The following entries are to be repeated exactly, and the pictures are to be left behind.
-*-
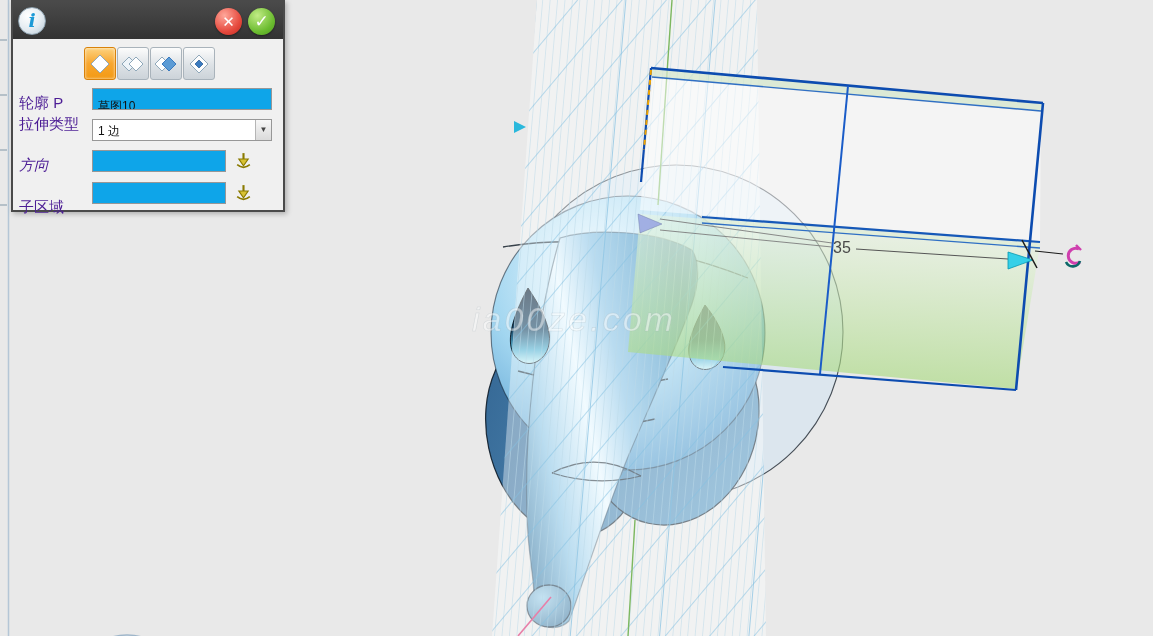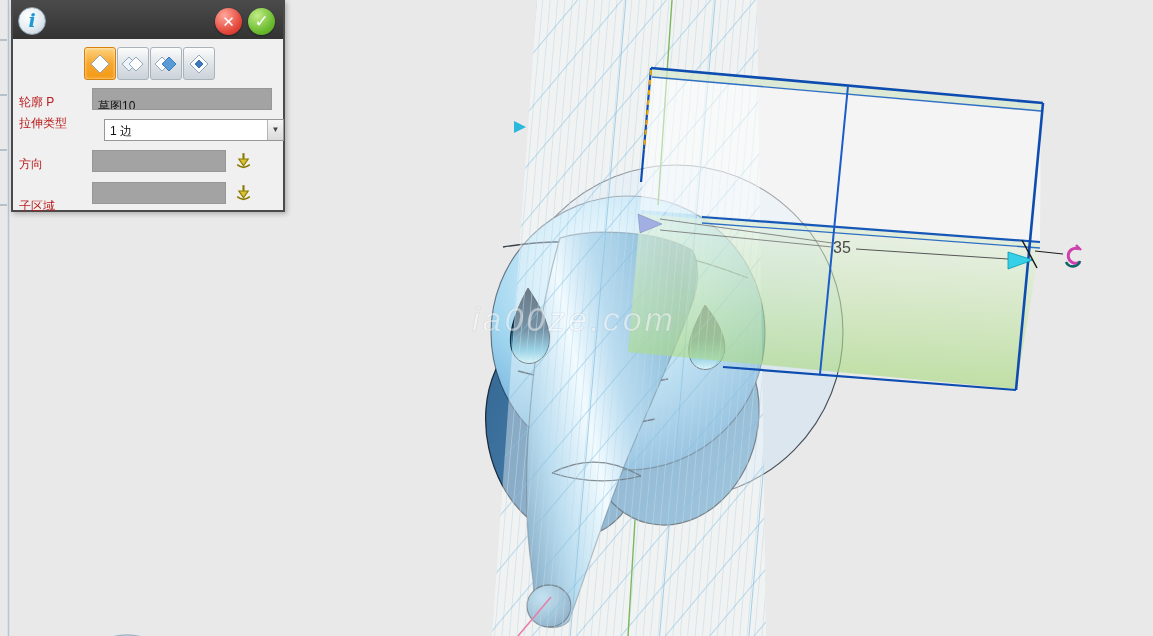--- a/index.html
+++ b/index.html
@@ -47,7 +47,7 @@
     box-shadow:inset 0 0 3px rgba(255,255,255,.8);
   }
   
-  .fld-label{position:absolute;left:6px;font-size:12px;color:#b91c1c;white-space:nowrap;}
+  .fld-label{position:absolute;left:6px;font-size:15px;color:#4c1d95;white-space:nowrap;}
   .fld-input{
     position:absolute;left:79px;height:22px;border:1px solid #979797;background:#a3a3a3;
     font:12px "Liberation Sans","DejaVu Sans",sans-serif;color:#111;

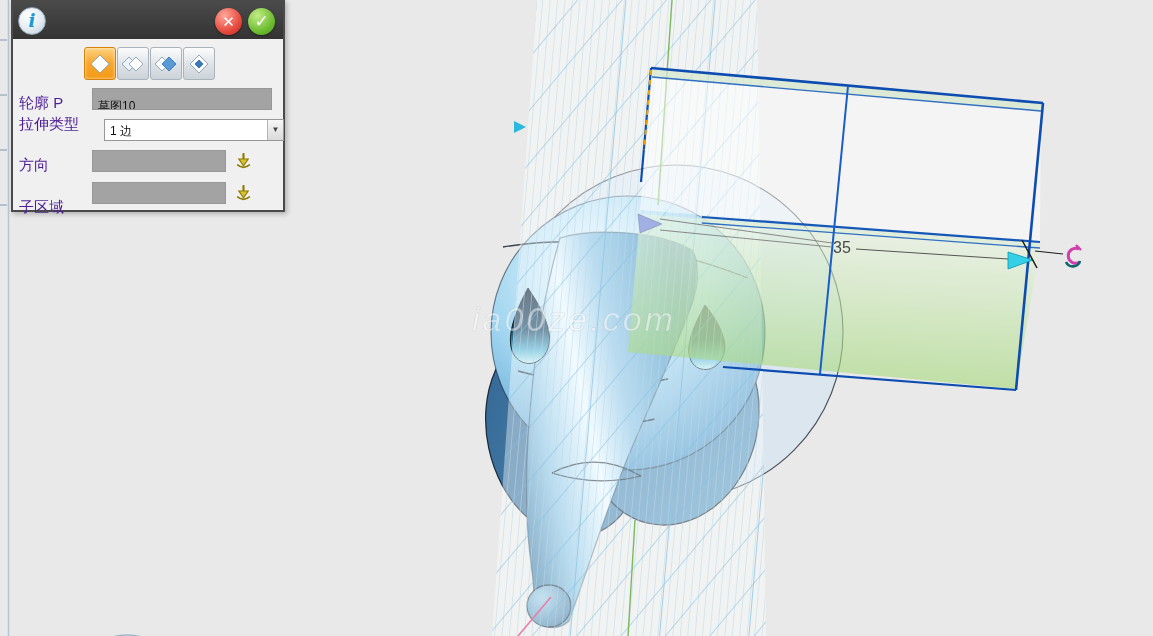--- a/index.html
+++ b/index.html
@@ -49,7 +49,7 @@
   
   .fld-label{position:absolute;left:6px;font-size:15px;color:#4c1d95;white-space:nowrap;}
   .fld-input{
-    position:absolute;left:79px;height:22px;border:1px solid #979797;background:#a3a3a3;
+    position:absolute;left:79px;height:22px;border:1px solid #979797;background:#0ea5e9;
     font:12px "Liberation Sans","DejaVu Sans",sans-serif;color:#111;
     padding:15px 0 0 5px;box-sizing:border-box;outline:none;
   }

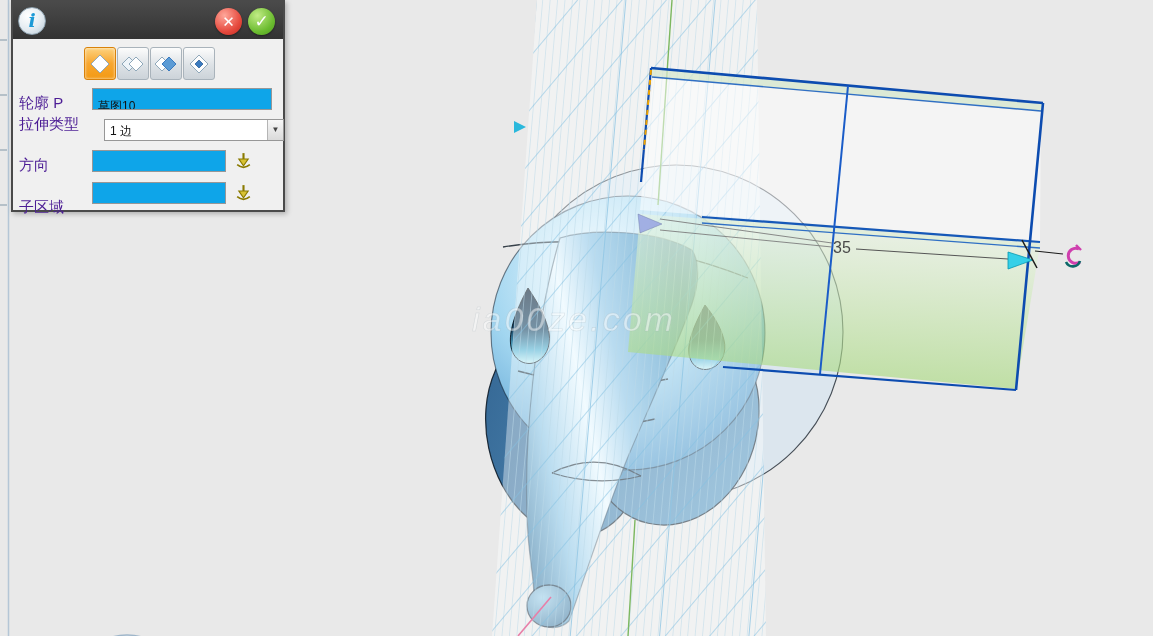--- a/index.html
+++ b/index.html
@@ -55,7 +55,7 @@
   }
   .combo{
     position:absolute;left:79px;height:22px;border:1px solid #979797;background:#fff;
-    box-sizing:border-box;font-size:12px;color:#111;cursor:pointer;margin-left:12px;
+    box-sizing:border-box;font-size:12px;color:#111;cursor:pointer;
   }
   .combo-text{position:absolute;left:5px;top:3px;}
   .combo-arrow{

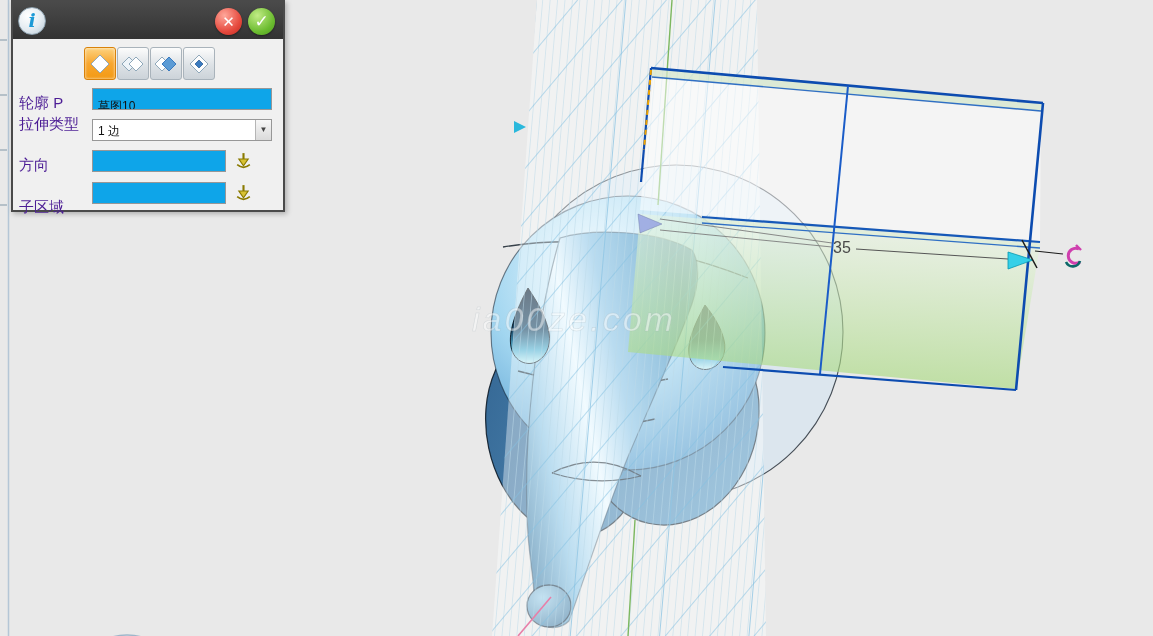--- a/index.html
+++ b/index.html
@@ -256,7 +256,7 @@
     <span class="combo-arrow">▼</span>
   </div>
 
-  <div class="fld-label" style="top:154px;">方向</div>
+  <div class="fld-label" style="top:154px;font-style:italic;">方向</div>
   <input class="fld-input" style="top: 148px; width: 134px;" type="text" value="">
   <svg class="picker" style="left:221px;top:149px;" viewBox="0 0 18 18">
     <line x1="9" y1="2" x2="9" y2="8" stroke="#8a7a00" stroke-width="2"></line>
-*-
Task solution:
--- a/index.html
+++ b/index.html
@@ -47,7 +47,7 @@
     box-shadow:inset 0 0 3px rgba(255,255,255,.8);
   }
   
-  .fld-label{position:absolute;left:6px;font-size:12px;color:#b91c1c;white-space:nowrap;}
+  .fld-label{position:absolute;left:6px;font-size:15px;color:#4c1d95;white-space:nowrap;}
   .fld-input{
     position:absolute;left:79px;height:22px;border:1px solid #979797;background:#a3a3a3;
     font:12px "Liberation Sans","DejaVu Sans",sans-serif;color:#111;

--- a/index.html
+++ b/index.html
@@ -49,7 +49,7 @@
   
   .fld-label{position:absolute;left:6px;font-size:15px;color:#4c1d95;white-space:nowrap;}
   .fld-input{
-    position:absolute;left:79px;height:22px;border:1px solid #979797;background:#a3a3a3;
+    position:absolute;left:79px;height:22px;border:1px solid #979797;background:#0ea5e9;
     font:12px "Liberation Sans","DejaVu Sans",sans-serif;color:#111;
     padding:15px 0 0 5px;box-sizing:border-box;outline:none;
   }

--- a/index.html
+++ b/index.html
@@ -55,7 +55,7 @@
   }
   .combo{
     position:absolute;left:79px;height:22px;border:1px solid #979797;background:#fff;
-    box-sizing:border-box;font-size:12px;color:#111;cursor:pointer;margin-left:12px;
+    box-sizing:border-box;font-size:12px;color:#111;cursor:pointer;
   }
   .combo-text{position:absolute;left:5px;top:3px;}
   .combo-arrow{

--- a/index.html
+++ b/index.html
@@ -256,7 +256,7 @@
     <span class="combo-arrow">▼</span>
   </div>
 
-  <div class="fld-label" style="top:154px;">方向</div>
+  <div class="fld-label" style="top:154px;font-style:italic;">方向</div>
   <input class="fld-input" style="top: 148px; width: 134px;" type="text" value="">
   <svg class="picker" style="left:221px;top:149px;" viewBox="0 0 18 18">
     <line x1="9" y1="2" x2="9" y2="8" stroke="#8a7a00" stroke-width="2"></line>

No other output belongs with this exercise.